■ SUPPLIED RECORDS:

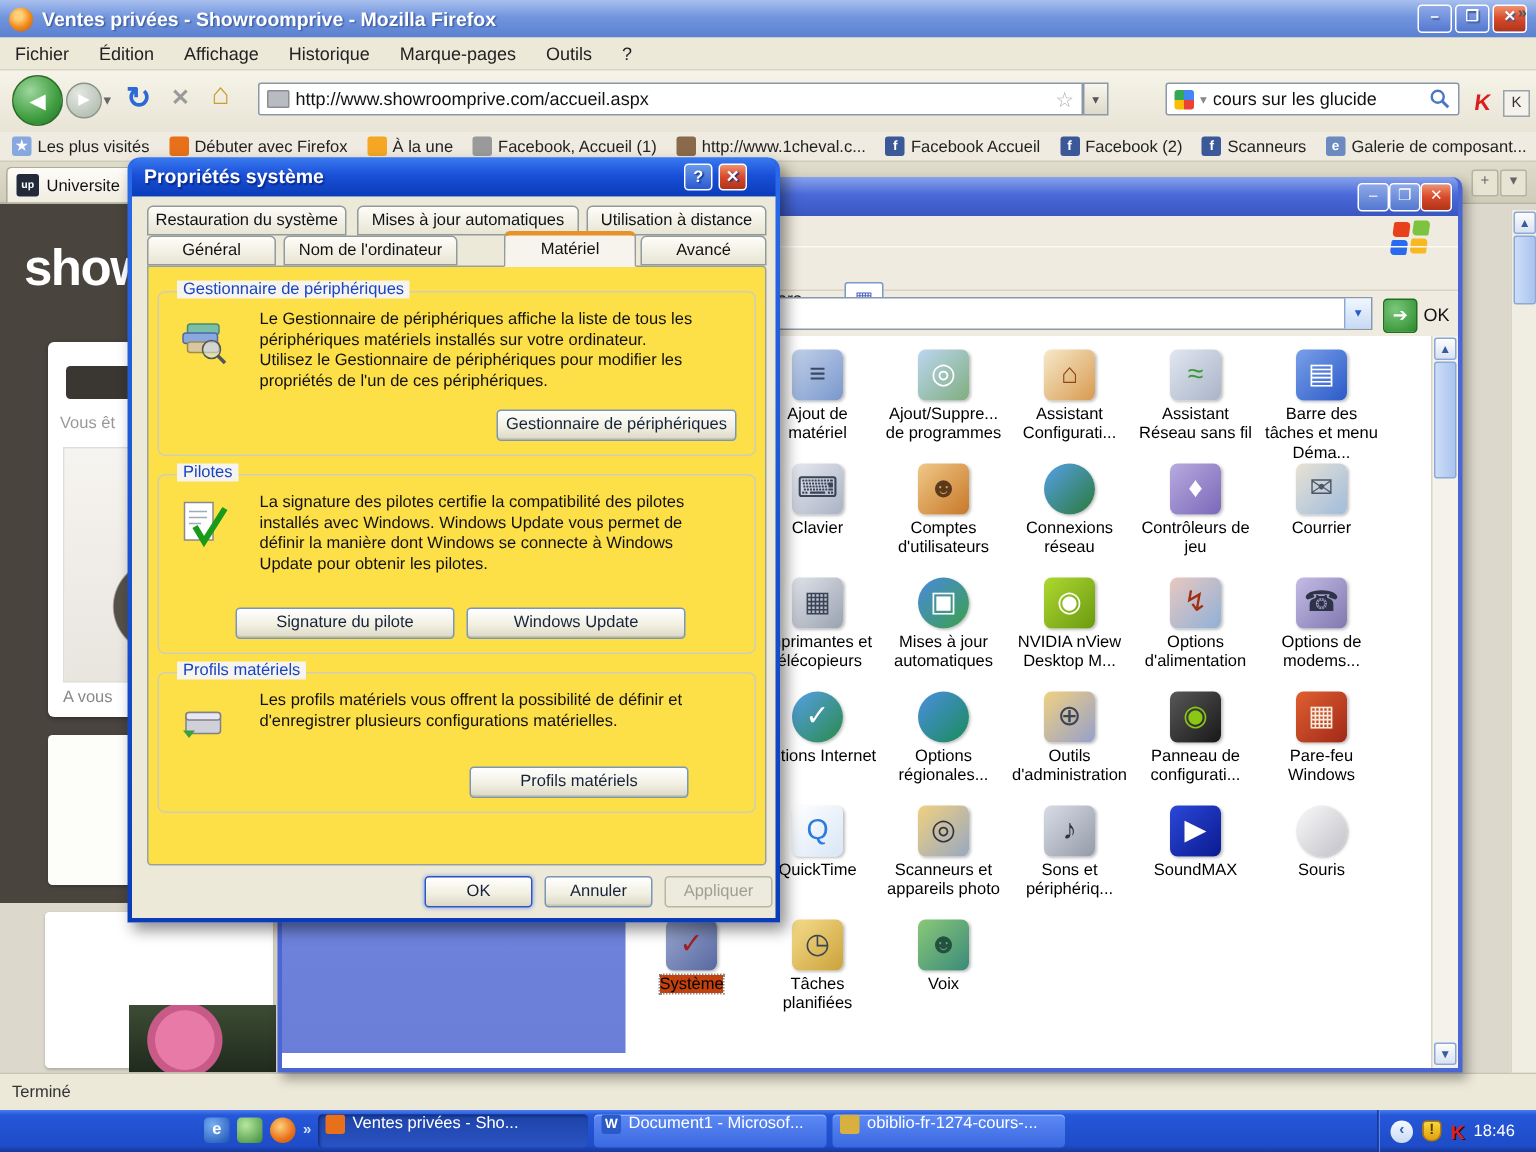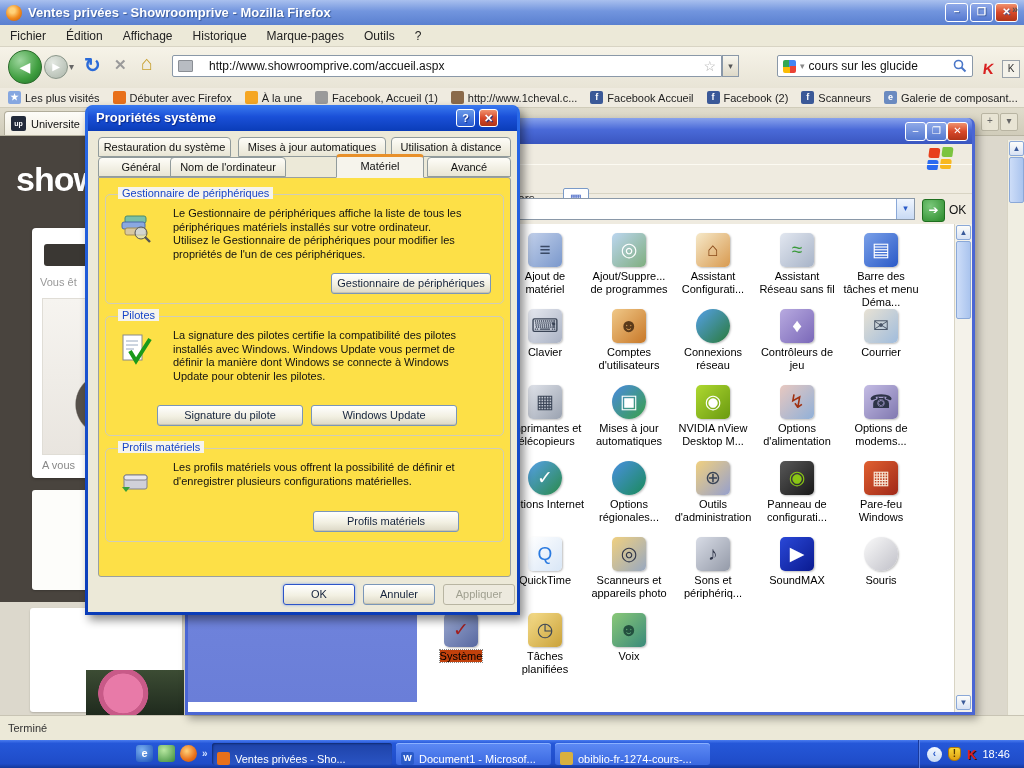--- a/index.html
+++ b/index.html
@@ -29,7 +29,7 @@
   #stop-btn{position:absolute;left:114px;top:9px;font-size:15px;color:#9a9a9a;font-weight:bold}
   #home-btn{position:absolute;left:141px;top:5px;font-size:20px;color:#c8a030}
   #urlbar{position:absolute;left:172px;top:8px;width:550px;height:22px;background:#fff;
-    border:1px solid #8a98a8;border-radius:2px 0 0 2px;display:flex;align-items:center;gap:16px;padding:0 5px;box-sizing:border-box}
+    border:1px solid #8a98a8;border-radius:2px 0 0 2px;display:flex;align-items:center;gap:4px;padding:0 5px;box-sizing:border-box}
   .page-ico{width:13px;height:10px;background:#b8bcc2;border:1px solid #8a8e94;border-radius:1px}
   #url-text{flex:1;font-size:12px;color:#111;white-space:nowrap;overflow:hidden}
   #url-star{color:#b0b0b0;font-size:14px}

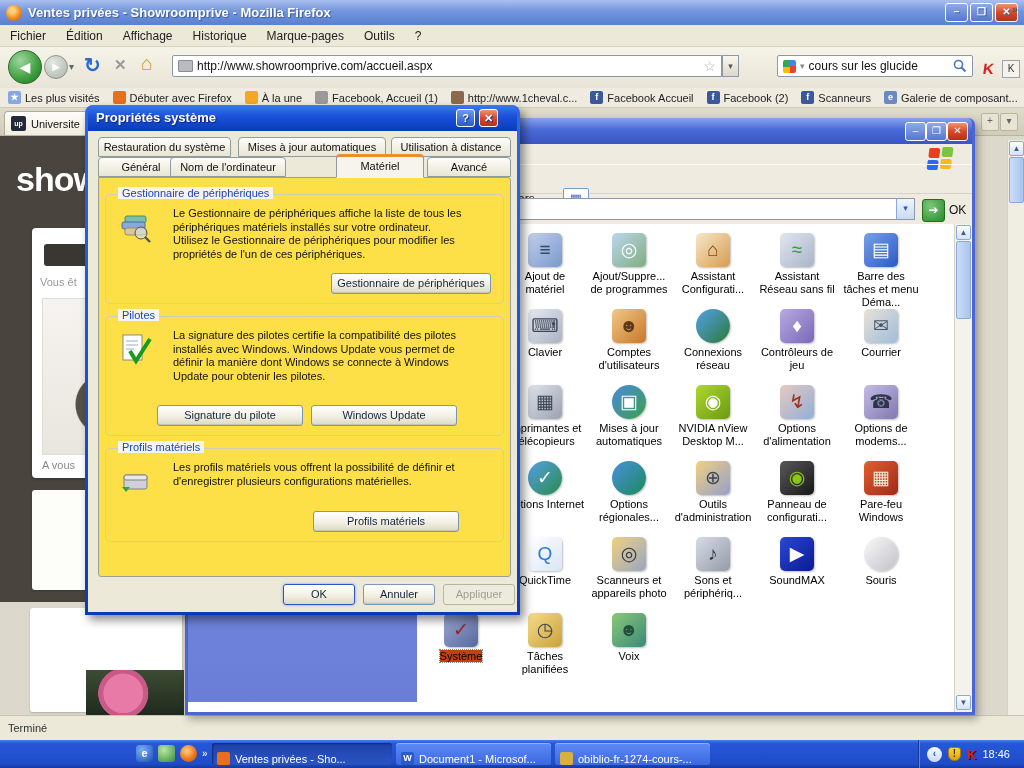--- a/index.html
+++ b/index.html
@@ -136,7 +136,7 @@
   #dtabs1 div:nth-of-type(2){left:150px;width:148px}
   #dtabs1 div:nth-of-type(3){left:303px;width:120px}
   #dtabs2 div:nth-of-type(1){left:10px;width:86px}
-  #dtabs2 div:nth-of-type(2){left:82px;width:116px}
+  #dtabs2 div:nth-of-type(2){left:101px;width:116px}
   #dtabs2 div:nth-of-type(3){left:248px;width:88px}
   #dtabs2 div:nth-of-type(4){left:339px;width:84px}
   #dtabs2 div.on{top:23px;height:24px;background:#f6f4ec;border-top:3px solid #e8902a;border-bottom:1px solid #f6f4ec;z-index:2;line-height:19px}

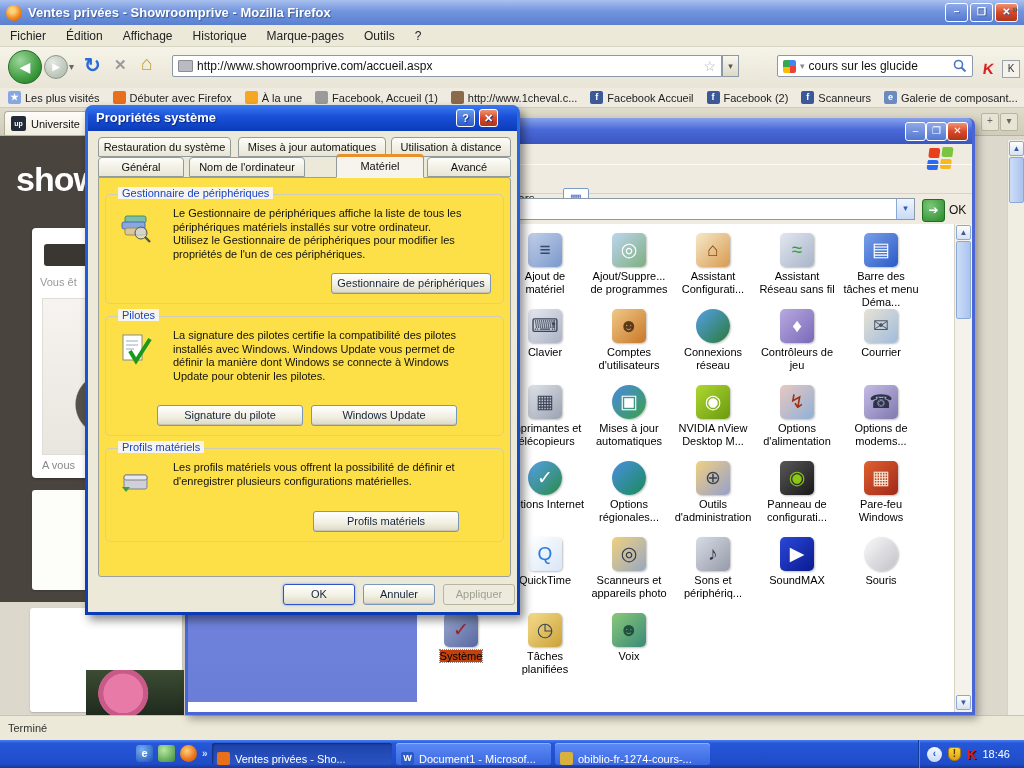--- a/index.html
+++ b/index.html
@@ -165,7 +165,7 @@
   .ql{width:17px;height:17px;border-radius:3px;color:#fff;font-size:11px;font-weight:bold;text-align:center;line-height:17px}
   #ql-chevron{color:#cfe0ff;font-size:10px;font-weight:bold}
   #tasks{position:absolute;left:212px;top:3px;display:flex;gap:4px}
-  #tasks div.task{width:155px;height:22px;box-sizing:border-box;border-radius:3px;display:flex;align-items:flex-end;gap:5px;
+  #tasks div.task{width:155px;height:22px;box-sizing:border-box;border-radius:3px;display:flex;align-items:flex-start;gap:5px;
     padding:0 5px;background:linear-gradient(#5d8af5,#3a68e0);box-shadow:inset 0 1px 0 #8ab0ff;color:#fff;white-space:nowrap;overflow:hidden}
   #tasks div.task:nth-of-type(1){width:180px}
   #tasks div.task.on{background:linear-gradient(#1e43a8,#2a54c4);box-shadow:inset 1px 1px 2px #102a70}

■ WHAT THE EXERCISE ASKS:
Skip the pictures and transcribe the rest of the records exactly.

■ WRITTEN RESPONSE:
--- a/index.html
+++ b/index.html
@@ -29,7 +29,7 @@
   #stop-btn{position:absolute;left:114px;top:9px;font-size:15px;color:#9a9a9a;font-weight:bold}
   #home-btn{position:absolute;left:141px;top:5px;font-size:20px;color:#c8a030}
   #urlbar{position:absolute;left:172px;top:8px;width:550px;height:22px;background:#fff;
-    border:1px solid #8a98a8;border-radius:2px 0 0 2px;display:flex;align-items:center;gap:16px;padding:0 5px;box-sizing:border-box}
+    border:1px solid #8a98a8;border-radius:2px 0 0 2px;display:flex;align-items:center;gap:4px;padding:0 5px;box-sizing:border-box}
   .page-ico{width:13px;height:10px;background:#b8bcc2;border:1px solid #8a8e94;border-radius:1px}
   #url-text{flex:1;font-size:12px;color:#111;white-space:nowrap;overflow:hidden}
   #url-star{color:#b0b0b0;font-size:14px}

--- a/index.html
+++ b/index.html
@@ -136,7 +136,7 @@
   #dtabs1 div:nth-of-type(2){left:150px;width:148px}
   #dtabs1 div:nth-of-type(3){left:303px;width:120px}
   #dtabs2 div:nth-of-type(1){left:10px;width:86px}
-  #dtabs2 div:nth-of-type(2){left:82px;width:116px}
+  #dtabs2 div:nth-of-type(2){left:101px;width:116px}
   #dtabs2 div:nth-of-type(3){left:248px;width:88px}
   #dtabs2 div:nth-of-type(4){left:339px;width:84px}
   #dtabs2 div.on{top:23px;height:24px;background:#f6f4ec;border-top:3px solid #e8902a;border-bottom:1px solid #f6f4ec;z-index:2;line-height:19px}

--- a/index.html
+++ b/index.html
@@ -165,7 +165,7 @@
   .ql{width:17px;height:17px;border-radius:3px;color:#fff;font-size:11px;font-weight:bold;text-align:center;line-height:17px}
   #ql-chevron{color:#cfe0ff;font-size:10px;font-weight:bold}
   #tasks{position:absolute;left:212px;top:3px;display:flex;gap:4px}
-  #tasks div.task{width:155px;height:22px;box-sizing:border-box;border-radius:3px;display:flex;align-items:flex-end;gap:5px;
+  #tasks div.task{width:155px;height:22px;box-sizing:border-box;border-radius:3px;display:flex;align-items:flex-start;gap:5px;
     padding:0 5px;background:linear-gradient(#5d8af5,#3a68e0);box-shadow:inset 0 1px 0 #8ab0ff;color:#fff;white-space:nowrap;overflow:hidden}
   #tasks div.task:nth-of-type(1){width:180px}
   #tasks div.task.on{background:linear-gradient(#1e43a8,#2a54c4);box-shadow:inset 1px 1px 2px #102a70}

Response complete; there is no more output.